**TASK DETAILS:** The required result is every line of the records that includes "none".

**PROVIDED RECORDS:**
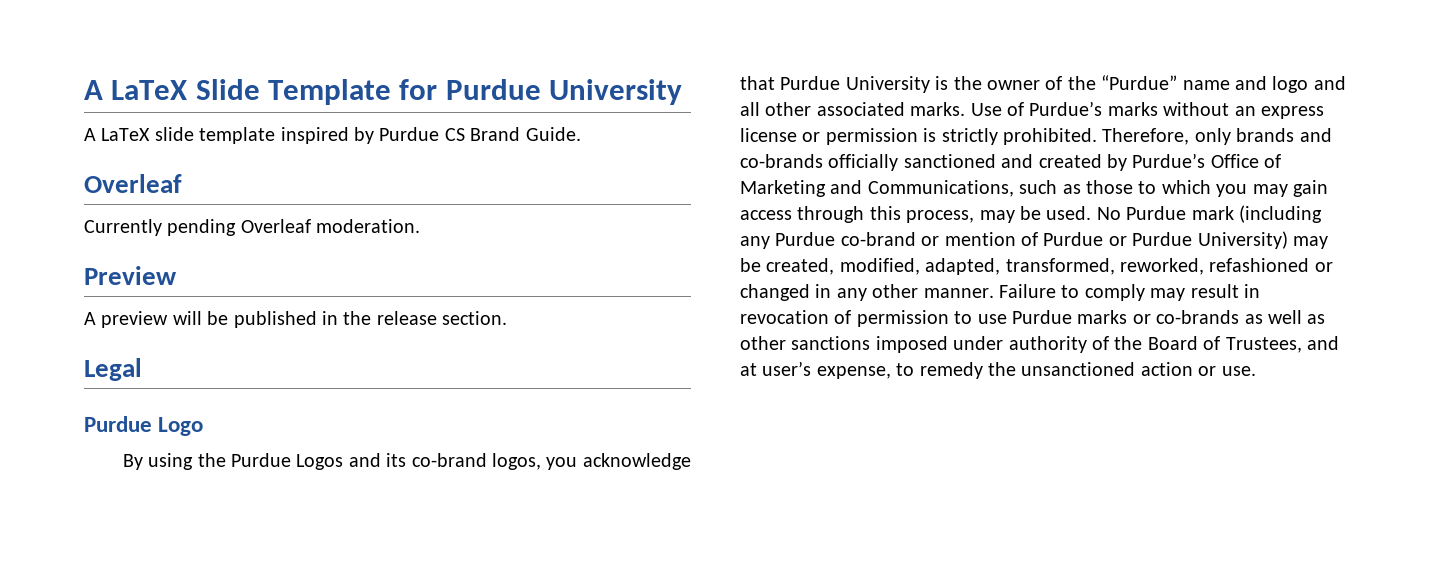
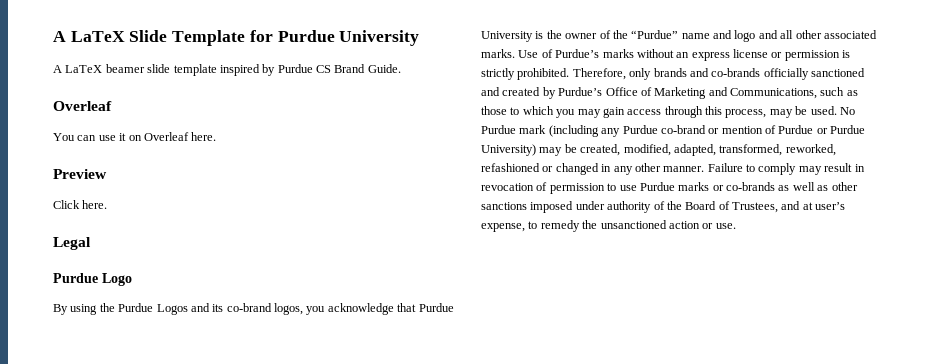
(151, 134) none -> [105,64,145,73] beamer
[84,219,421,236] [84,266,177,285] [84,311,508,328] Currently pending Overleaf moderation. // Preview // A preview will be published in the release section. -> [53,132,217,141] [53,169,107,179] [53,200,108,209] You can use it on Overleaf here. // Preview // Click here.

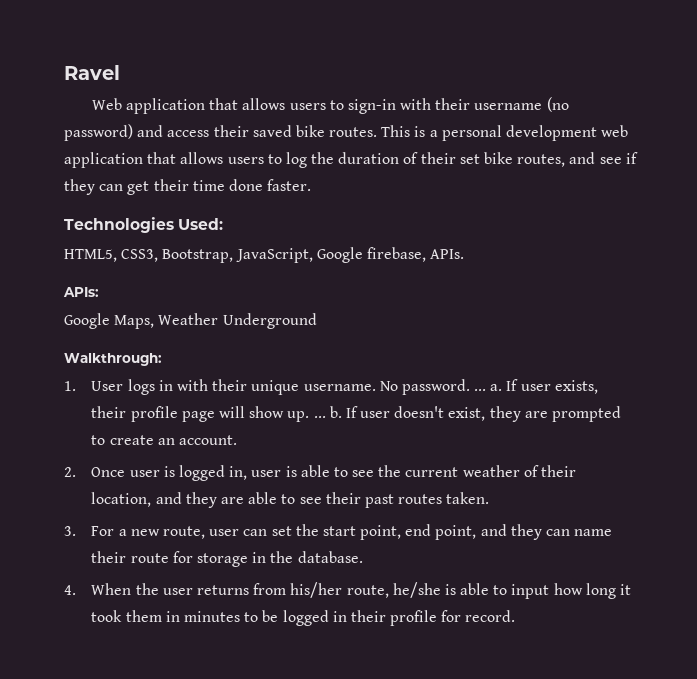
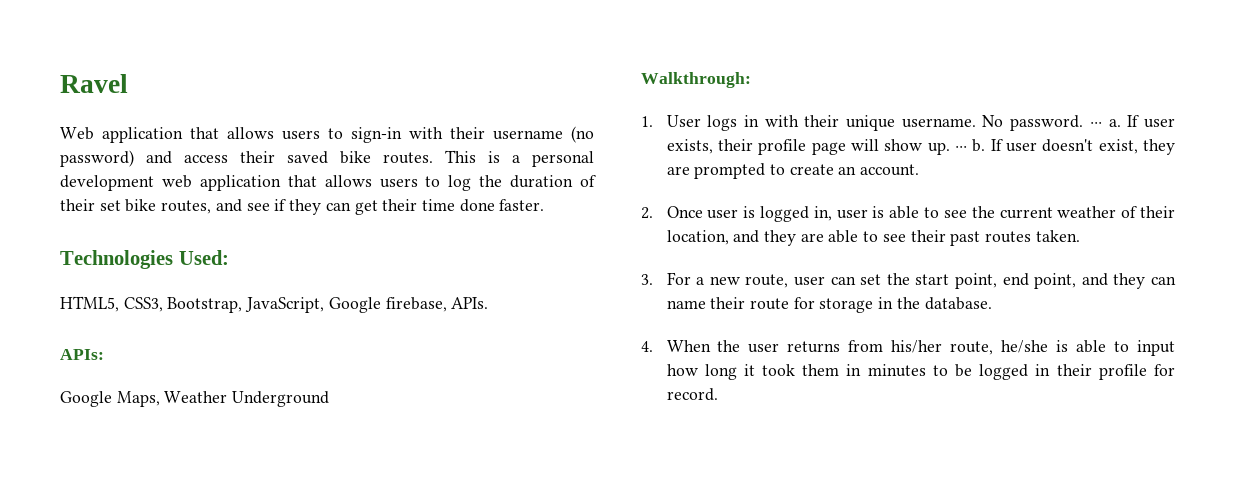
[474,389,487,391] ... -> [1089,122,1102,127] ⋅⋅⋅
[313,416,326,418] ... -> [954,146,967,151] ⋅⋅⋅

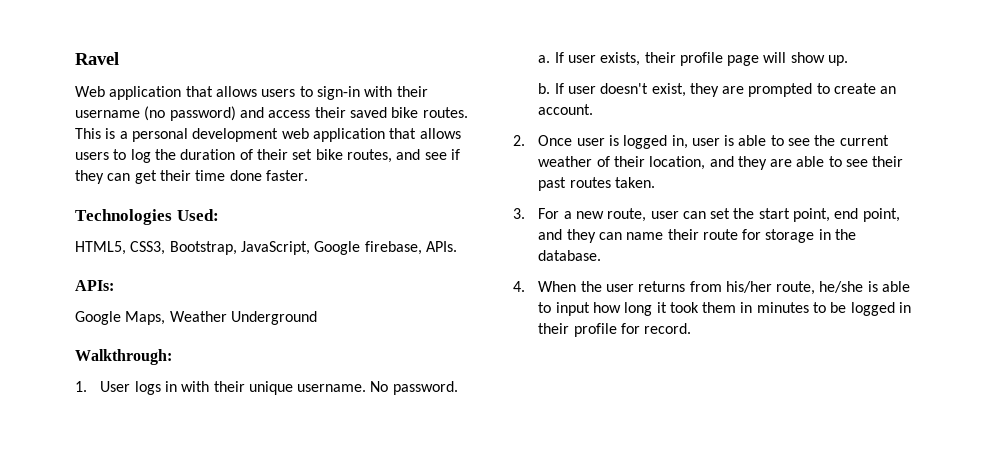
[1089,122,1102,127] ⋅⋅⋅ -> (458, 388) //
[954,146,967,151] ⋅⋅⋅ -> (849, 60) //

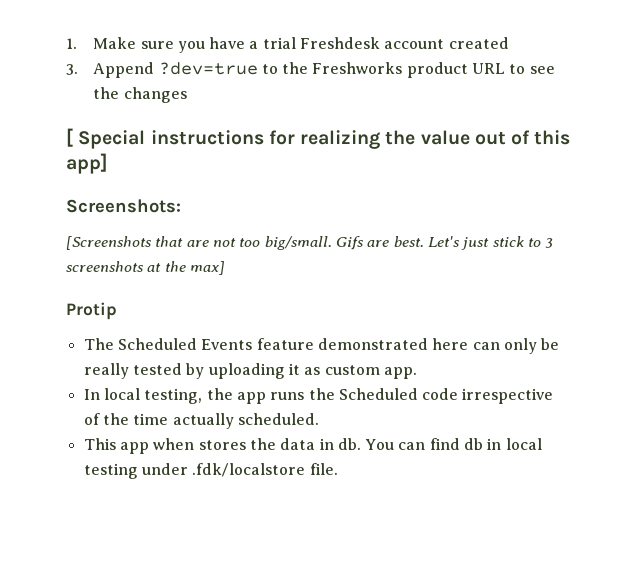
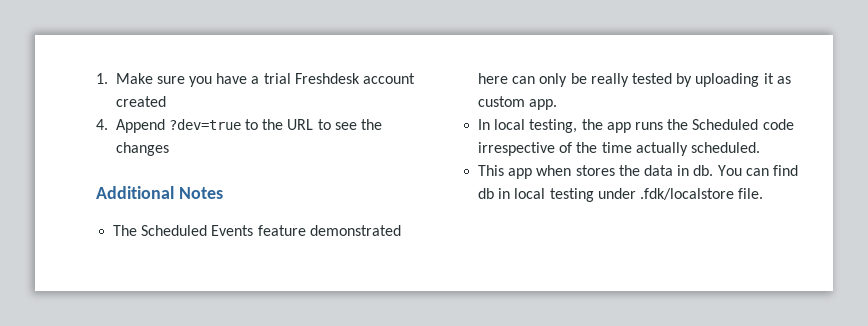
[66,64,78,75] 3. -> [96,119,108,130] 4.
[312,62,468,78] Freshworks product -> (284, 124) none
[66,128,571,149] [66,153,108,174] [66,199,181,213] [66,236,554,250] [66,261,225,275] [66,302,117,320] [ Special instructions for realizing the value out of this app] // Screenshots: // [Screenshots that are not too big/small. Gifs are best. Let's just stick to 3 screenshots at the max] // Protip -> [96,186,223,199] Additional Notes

**ANSWER AREA:**
(151, 134) none -> [105,64,145,73] beamer
[312,62,468,78] Freshworks product -> (284, 124) none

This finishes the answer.